Interface Caching
Caching
Standard web browsers can cache server responses, associating the locally-cached files with the URLs (including query parameters) that were used to fetch the files from the server. Each file may be assigned an explicit expiration time. Requests for the associated URL will always be served from the local cache, without accessing the server, until the file expires.The recommended approach is to move as much content as possible into cacheable assets (these can be images, html, css, and js) and tell the browser to cache those for as long as possible (ideally indefinitely). Clearly, most things can't simply be cached permanently - new versions of the application will often require changes to these assets. To allow for this, the pages that direct the loading of the cached assets should be dynamic and should create version-specific URLs to these cacheable assets. This can be done by tacking the version number as a query parameter or as a path component. Here's an example of loading a javascript file versioned with a query parameter:
<script src='/foo/bar.js?version=13'></script>A URL for the same resource including a path component (in this case
"v13"
)
might look like this:
<script src='/v13/foo/bar.js'></script>The server would of course need to resolve this URL to the appropriate resource.

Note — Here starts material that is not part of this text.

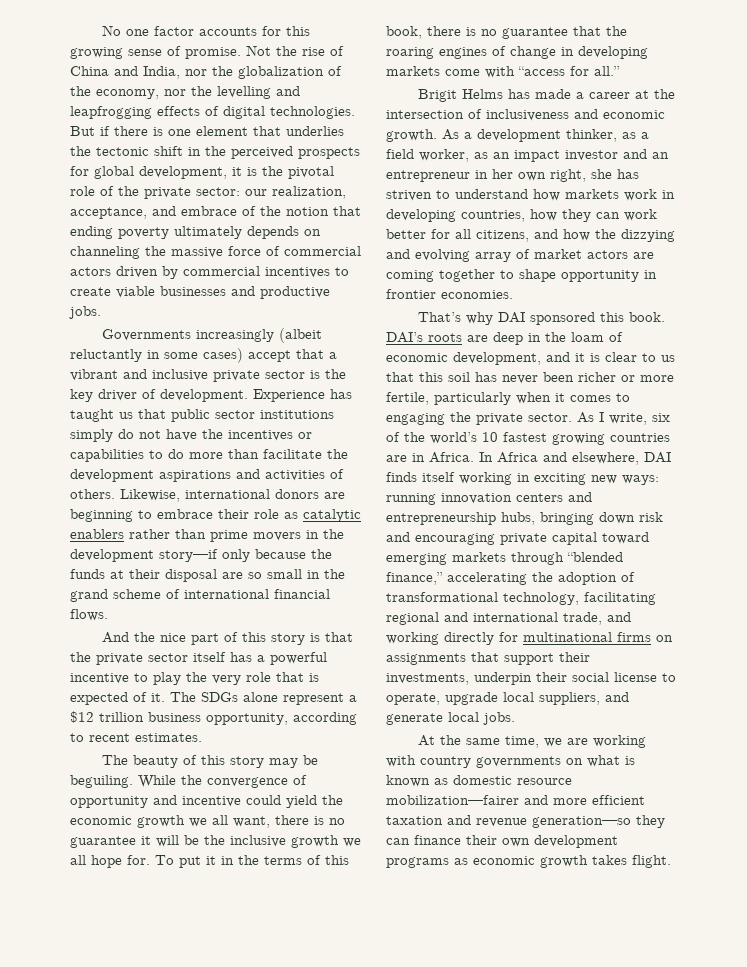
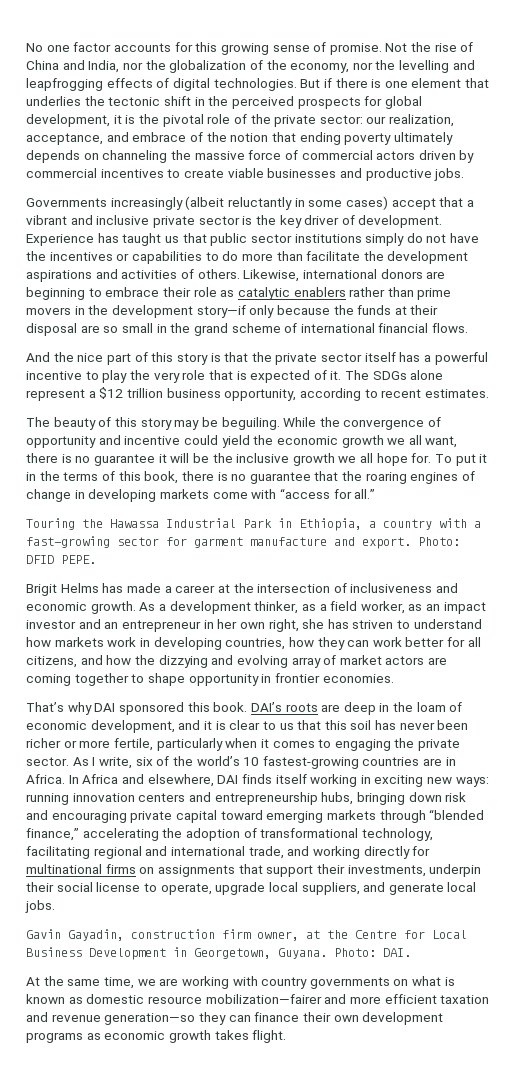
+ Touring the Hawassa Industrial Park in Ethiopia, a country with a fast-growing sector for garment manufacture and export. Photo: DFID PEPE.
- As I write, six of the world’s 10 fastest growing countries are in Africa.
+ As I write, six of the world’s 10 fastest-growing countries are in Africa.
+ Gavin Gayadin, construction firm owner, at the Centre for Local Business Development in Georgetown, Guyana. Photo: DAI.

Note: Smart GWT dynamically assembles URLs to retrieve images and CSS from the
current skin
. It's not possible to pervasively apply
a version
query parameter to these dynamically assembled URLs, so if you want to use
versioned URLs to ensure that new versions of skin resources are requested when
the Smart GWT version changes, versioned URLs must be applied with a path component.

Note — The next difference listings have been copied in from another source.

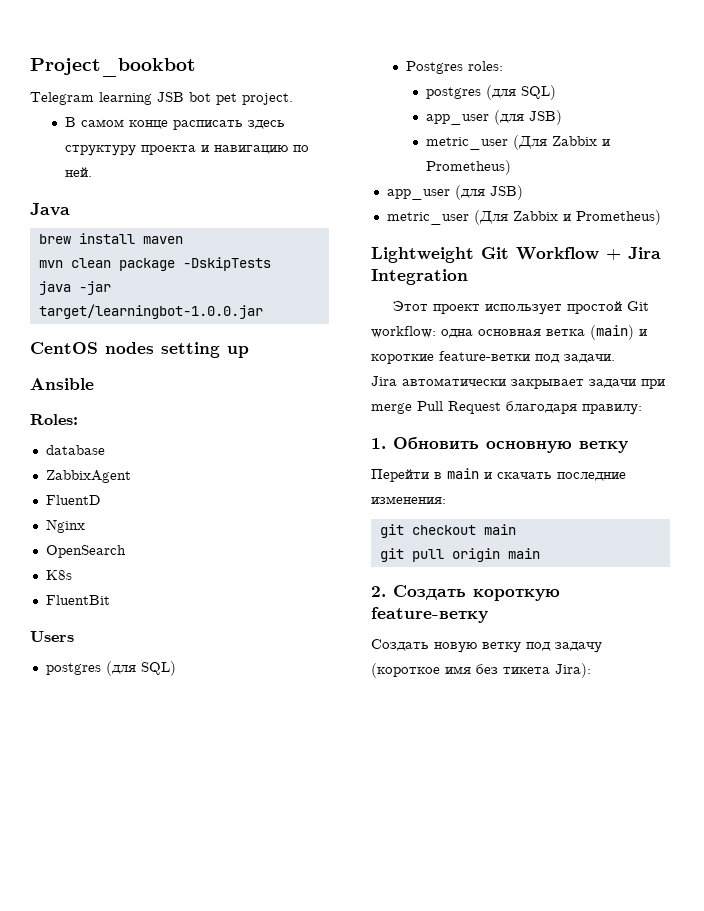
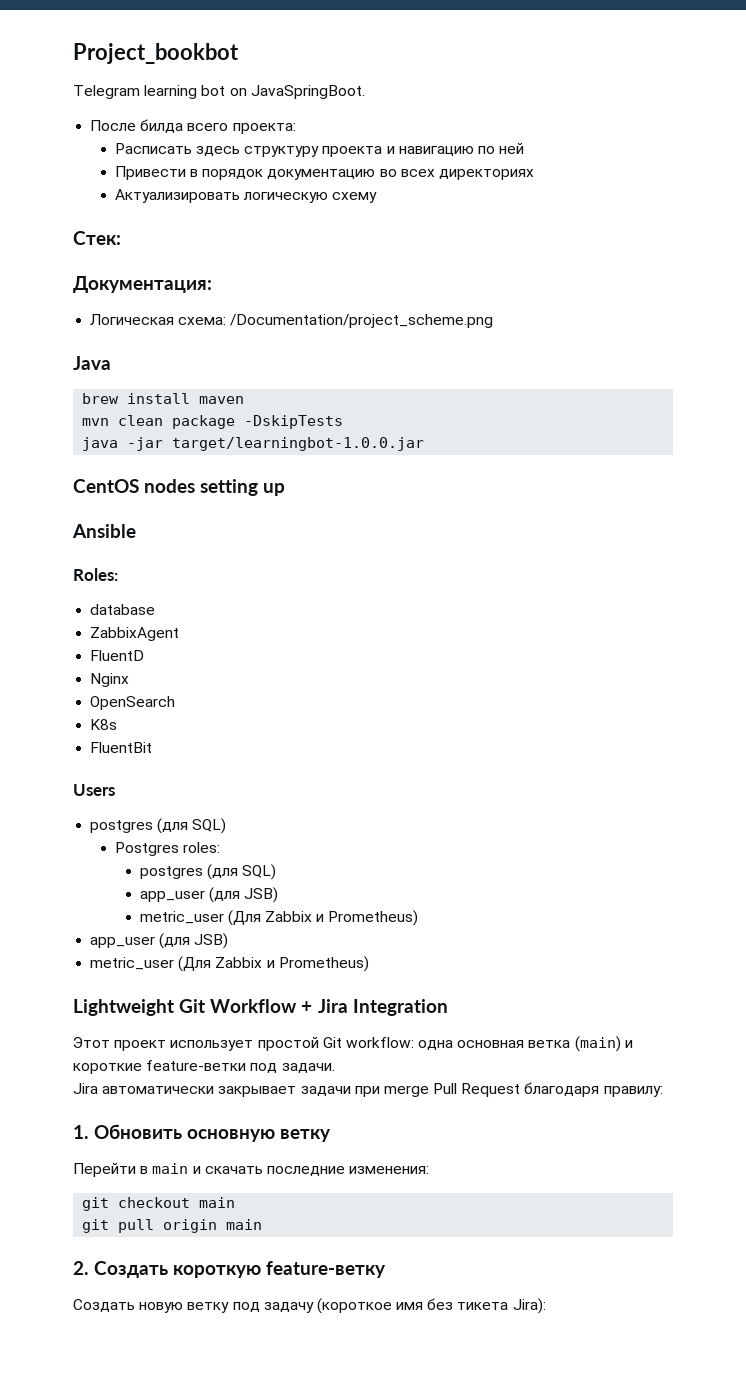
- Telegram learning JSB bot pet project.
- В самом конце расписать здесь структуру проекта и навигацию по ней.
+ Telegram learning bot on JavaSpringBoot.
+ После билда всего проекта:
+ Расписать здесь структуру проекта и навигацию по ней
+ Привести в порядок документацию во всех директориях
+ Актуализировать логическую схему
+ Стек:
+ Документация:
+ Логическая схема: /Documentation/project_scheme.png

For developers using the Smart GWT server
, the
loadISC JSP tag
automatically generates version-specific URLs for loading
Smart GWT resources, and can be configured to use either URL-parameters or path segments.
The Smart GWT server can automatically resolve
URLs including Smart GWT version path segments to the approprirate target resources via
the FileDownload servlet or the dedicated VersionedURLFilter.
The Server_properties
configuration can be used to configure
default versioning
behavior for Smart GWT JSP tags, and to enable or disable stripping these URL segments when
processing URLs.
Developers do not need to use the Smart GWT server to apply or resolve version-specific URLs of course.
It's trivial to apply a versioned URL to the <script src=...>
tags
used to load Smart GWT framework modules and the load_skin.js
file for your skin.
If you included a version-specific path segment in the script tag to retrieve
load_skin.js
the skin directory
will automatically pick
this up, meaning all requests
for dynamically loaded skin media will also include the path segment.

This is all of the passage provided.